Information START
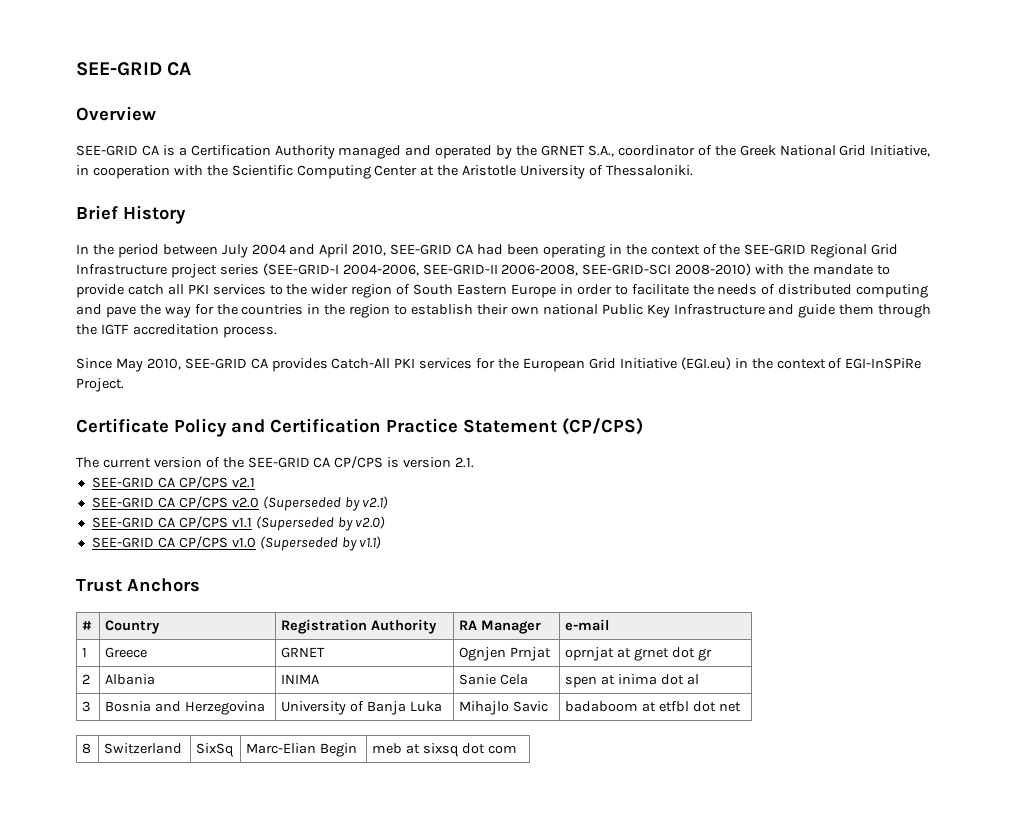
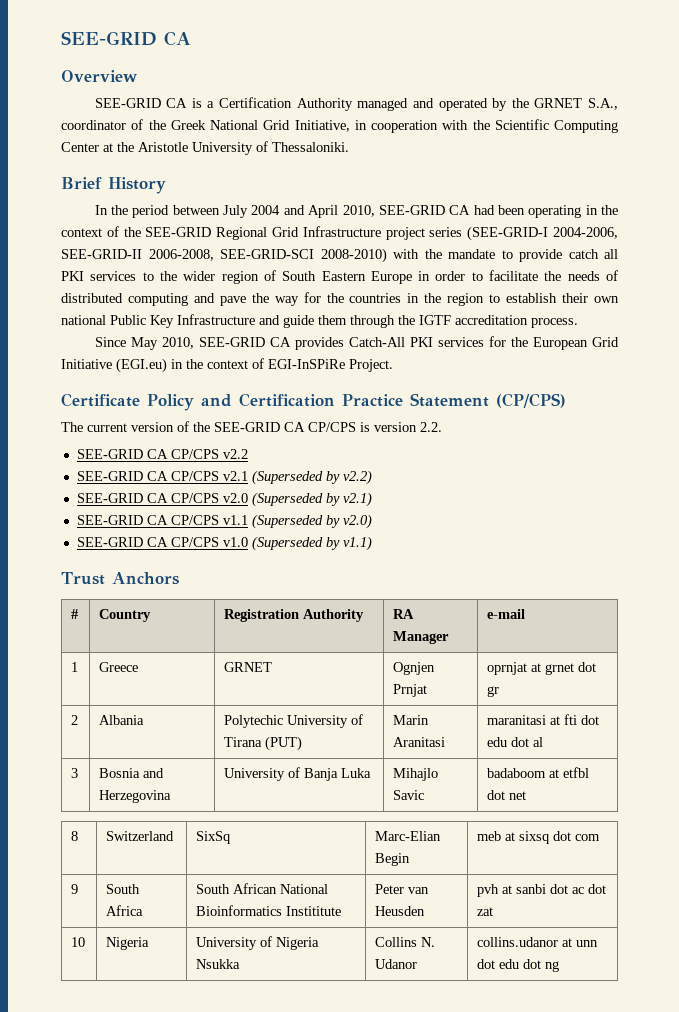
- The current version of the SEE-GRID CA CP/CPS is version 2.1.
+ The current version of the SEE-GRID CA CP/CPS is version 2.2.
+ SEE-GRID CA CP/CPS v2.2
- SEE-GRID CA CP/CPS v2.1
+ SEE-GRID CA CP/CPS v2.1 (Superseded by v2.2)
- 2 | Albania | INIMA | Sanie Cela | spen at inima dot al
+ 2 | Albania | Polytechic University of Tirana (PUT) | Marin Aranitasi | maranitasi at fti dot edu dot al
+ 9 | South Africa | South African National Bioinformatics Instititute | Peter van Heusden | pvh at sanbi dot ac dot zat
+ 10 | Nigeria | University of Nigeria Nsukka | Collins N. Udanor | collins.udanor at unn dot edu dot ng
Information END
Information START
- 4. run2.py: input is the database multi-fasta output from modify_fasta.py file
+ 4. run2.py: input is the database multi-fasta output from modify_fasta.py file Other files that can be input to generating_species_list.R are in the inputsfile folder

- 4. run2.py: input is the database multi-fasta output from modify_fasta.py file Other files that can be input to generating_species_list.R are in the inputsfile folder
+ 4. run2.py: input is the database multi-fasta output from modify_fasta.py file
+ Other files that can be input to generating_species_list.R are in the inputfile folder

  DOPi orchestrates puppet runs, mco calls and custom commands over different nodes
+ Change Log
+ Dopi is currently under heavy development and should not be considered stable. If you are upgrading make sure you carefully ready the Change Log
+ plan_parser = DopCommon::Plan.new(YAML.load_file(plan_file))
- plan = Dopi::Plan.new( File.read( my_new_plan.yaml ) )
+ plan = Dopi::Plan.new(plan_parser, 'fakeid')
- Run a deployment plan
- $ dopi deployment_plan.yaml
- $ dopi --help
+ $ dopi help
Information END
The word "multi" appears in some lines of the data. Copy every one of those lines.

- 4. run2.py: input is the database multi-fasta output from modify_fasta.py file
+ 4. run2.py: input is the database multi-fasta output from modify_fasta.py file Other files that can be input to generating_species_list.R are in the inputsfile folder
- 4. run2.py: input is the database multi-fasta output from modify_fasta.py file Other files that can be input to generating_species_list.R are in the inputsfile folder
+ 4. run2.py: input is the database multi-fasta output from modify_fasta.py file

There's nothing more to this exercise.